Why am I bothering to write this then?

It’s cathartic, I am angry at the World and the way everything is set up to allow, no, to encourage this type of work.  I’m not angry at the PI – they’re just responding to the pressures we all feel.

A completely unworkable solution

This wouldn’t be a blog post if I didn’t propose a completely unworkable solution that assumes a perfect world full of nice fluffy people.  Anyway, here it is: the bioinformatics police.

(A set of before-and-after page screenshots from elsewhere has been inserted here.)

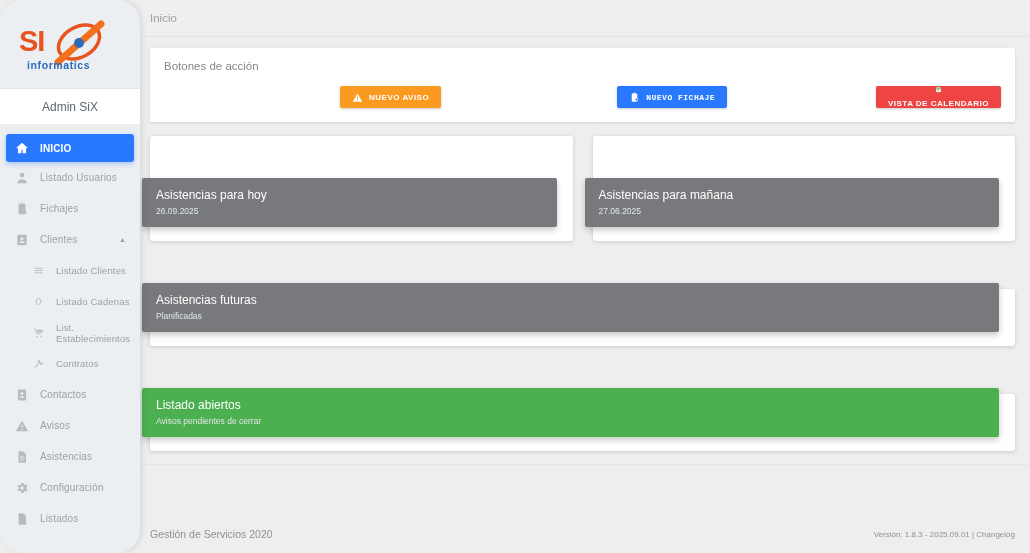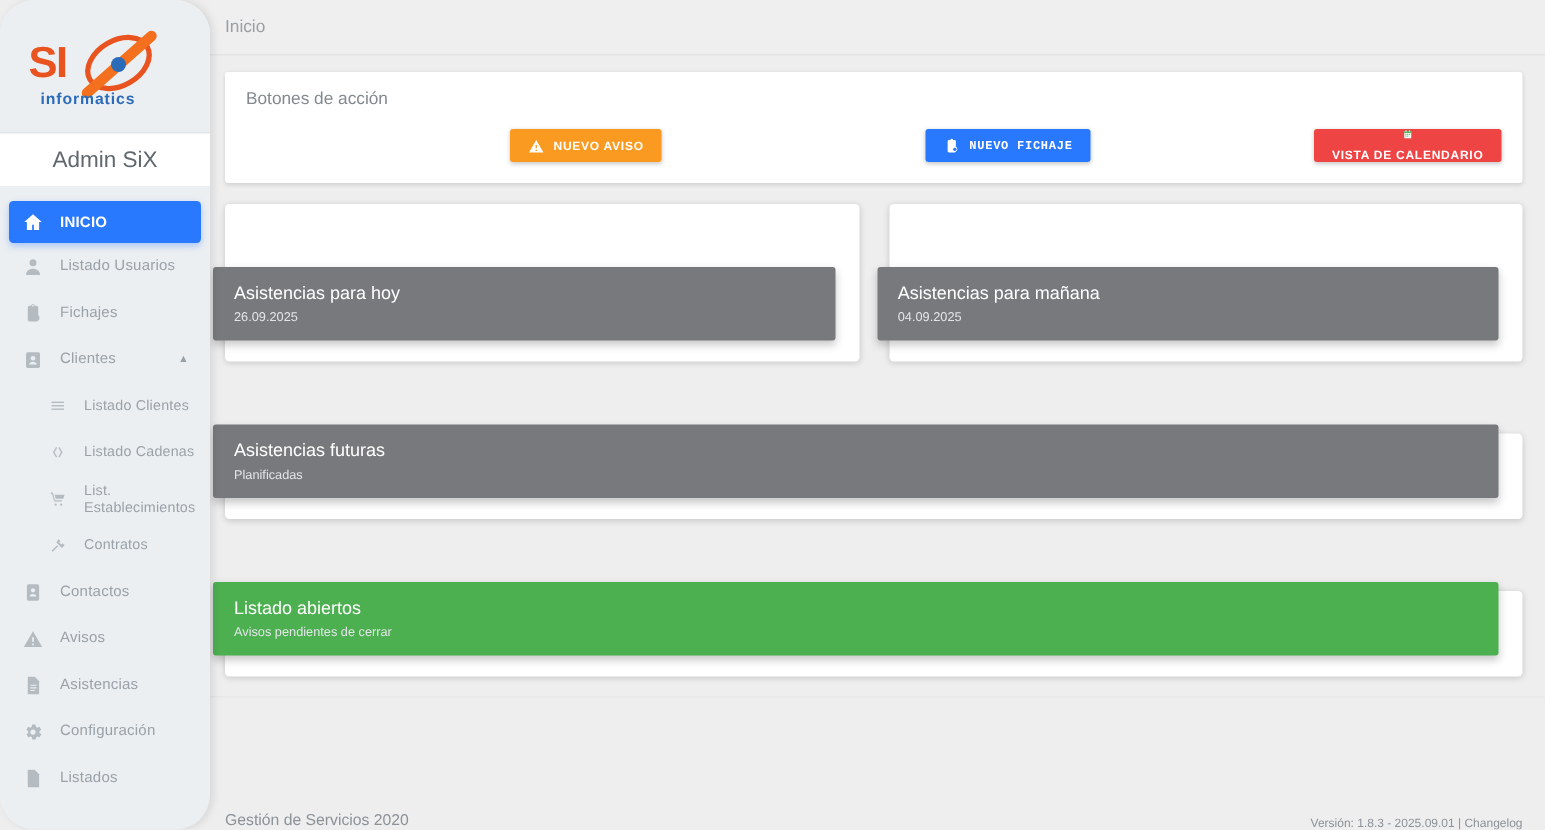--- a/index.html
+++ b/index.html
@@ -32,7 +32,7 @@
   .user-bar {
     height: 36px; background: #ffffff;
     display: flex; align-items: center; justify-content: center;
-    font-size: 15px; color: #60686e;
+    font-size: 12px; color: #60686e;
     border-top: 1px solid #e2e5e7;
     margin-top: 4px;
   }

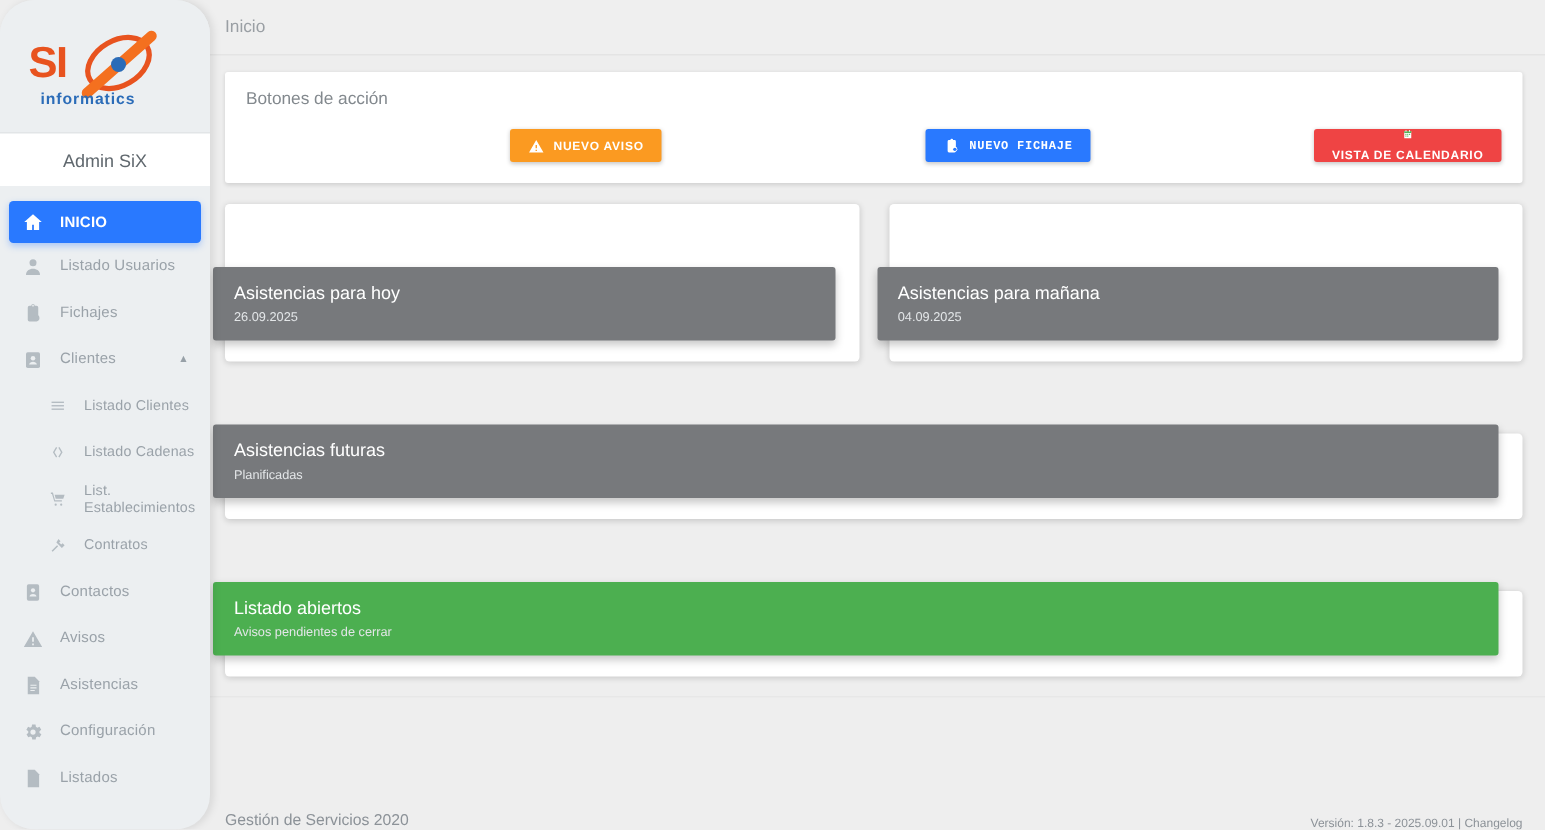--- a/index.html
+++ b/index.html
@@ -352,7 +352,7 @@
           <div class="card-shell half">
             <div class="card-inner grey">
               <div class="c-title">Asistencias para mañana</div>
-              <div class="c-sub">04.09.2025</div>
+              <div class="c-sub">27.06.2025</div>
             </div>
           </div>
 

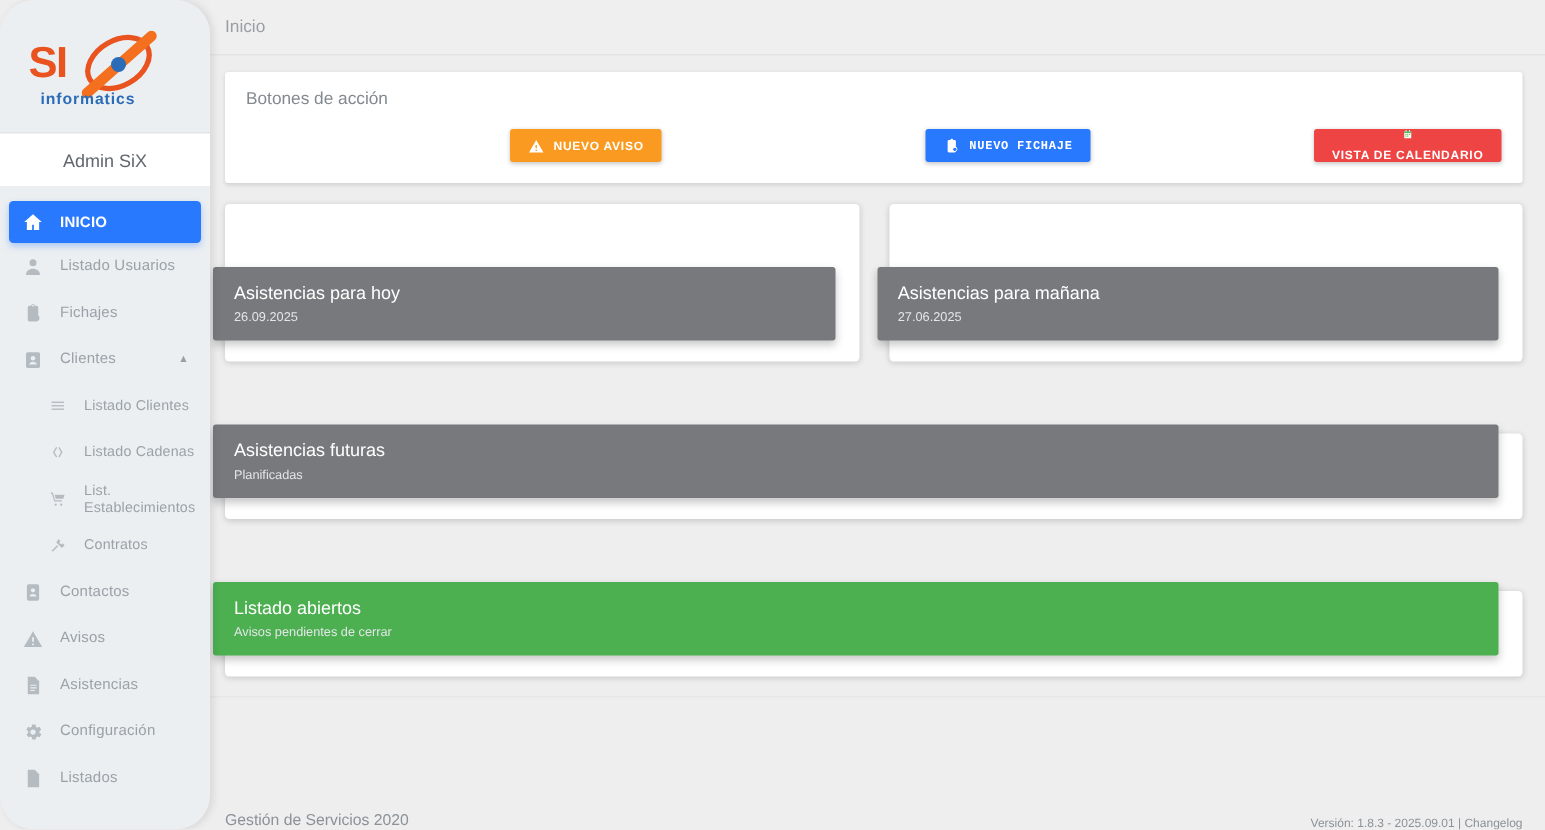--- a/index.html
+++ b/index.html
@@ -122,7 +122,7 @@
   .footer {
     position: absolute; left: 0; right: 0; bottom: 0;
     height: 53px; padding: 0 15px 0 10px;
-    display: flex; align-items: flex-end; justify-content: space-between;
+    display: flex; align-items: center; justify-content: space-between;
     padding-top: 15px;
     background: #eeeeee;
   }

The bioinformatics police are a voluntary organisation of kindly, helpful, experienced bioinformaticians.  Every month, the entire bioinformatics community votes for a piece of code or software tool that they would like the bioinformatics police to investigate.  When one is selected, three members of the bioinformatics police independently try to download, install and run the code/tool on a vanilla Ubuntu install.  If they are successful, they document how it is done.  If they are not successful, they contact the PI and work with them to improve the code until it is ready for the public to enjoy.

How does that sound?  I bet you thought I was going to suggest retraction, hanging or public humiliation, didn’t you?

Here’s to a perfect world!

Update – 19th January 2013

Just a quick update on the above, which caused quite a stir in certain circles.  I thought it was quite obvious that I wrote the above whilst very angry, and, given my mention of the Dalai Lama and Feng Shui, that I was being somewhat sarcastic.  It’s really important that you don’t completely miss the point, though 🙂

For the record, I’m not for one moment suggesting that good coding practices aren’t important.  Of course they are, and in an ideal world, everyone would use them.  My point is that they are not the most important aspects of scientific software.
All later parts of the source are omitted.